Real-time pipelines in Fabric: SQL-based streaming plus better observability

Fabric's real-time tooling got a clearer “build it, test it, run it, monitor it” arc this week. The Eventstreams SQL operator reached general availability, positioning SQL as a first-class way to express streaming transforms while adding production-ready capabilities like multi-destination fan-out, built-in testing, and event-time processing. Event-time processing matters when late or out-of-order events are normal (common in IoT, clickstreams, and operational logs) because it lets you reason about “when it happened” instead of “when it arrived”, which can stabilize aggregations and windowed calculations that downstream ML features depend on. At the same time, Eventstreams gained workspace monitoring in preview. Enabling it creates a managed monitoring Eventhouse and emits KQL tables that track node status, per-minute throughput, and per-minute error metrics. The guidance to republish existing Eventstreams to pick up monitoring is a practical detail for teams already running production pipelines: instrumentation is becoming part of the product surface, not a separate DIY logging project.

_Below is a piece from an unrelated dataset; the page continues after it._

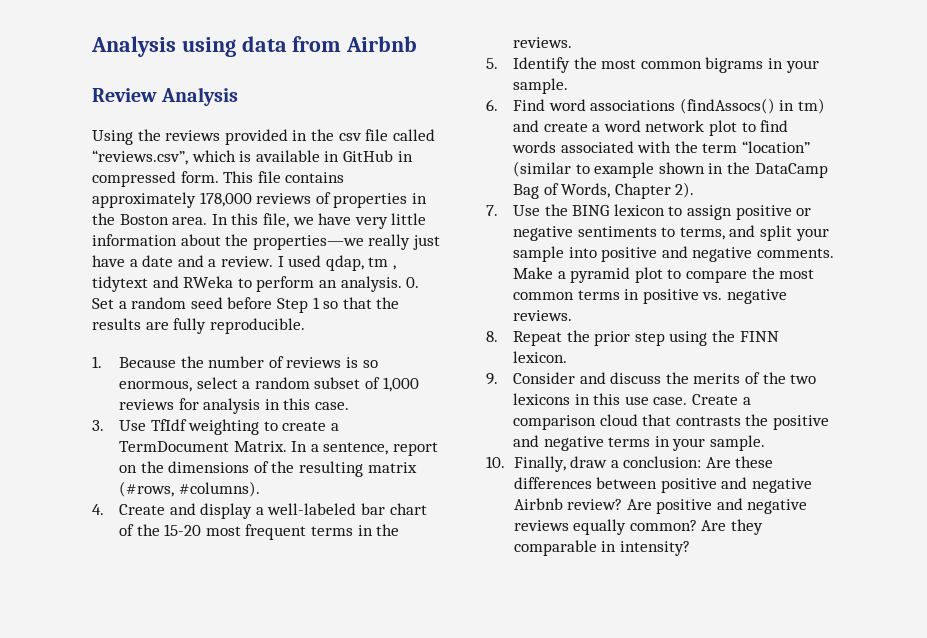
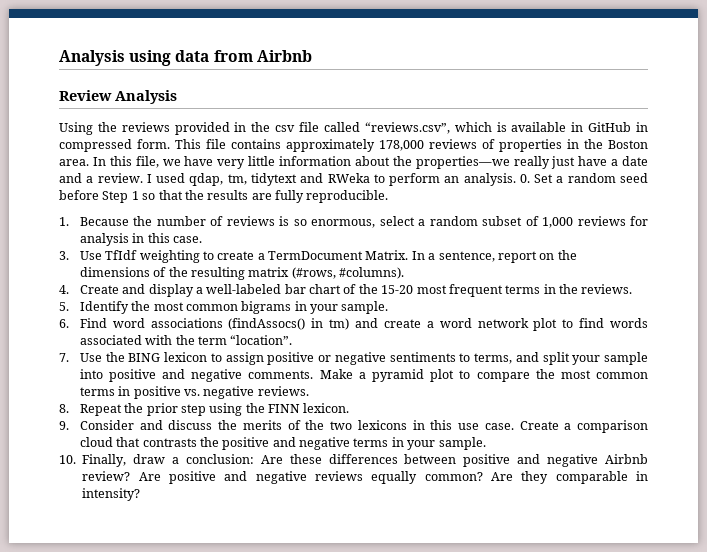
[368,257,396,270] tm , -> [227,174,247,185] tm,
[741,141,810,153] [513,161,828,178] [513,182,695,199] “location” (similar to example shown in the DataCamp Bag of Words, Chapter 2). -> [230,335,293,345] “location”.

Fabric April 2026 update: MLflow logging, notebooks, and warehouse features that affect ML workflows

The April 2026 Fabric feature summary tied together several changes that land directly in day-to-day ML and analytics work. Fabric added VS Code-based workspace and environment management, which fits the broader theme of moving operational tasks closer to developer tooling. Notebooks picked up retry policies, a small-sounding change that can make scheduled training and feature engineering runs more resilient when transient failures happen. On the ML lifecycle side, Fabric now supports MLflow cross-workspace logging (including OAP workspaces), which is useful when teams separate experimentation, shared model registries, and production workspaces for governance. Semantic Link (SemPy) advanced to 0.14.0 with admin APIs, which matters for teams automating semantic model management and connecting Power BI semantics to Python-driven analysis and ML feature work. Data Warehouse improvements like transactional ALTER TABLE and COPY INTO support for JSONL also feed into ML pipelines, especially when teams stage semi-structured data and want predictable schema evolution and repeatable loads. Real-Time Intelligence updates (including Eventstream observability and an Eventhouse remote MCP) reinforce the push to make streaming systems easier to operate and easier to connect into automated workflows.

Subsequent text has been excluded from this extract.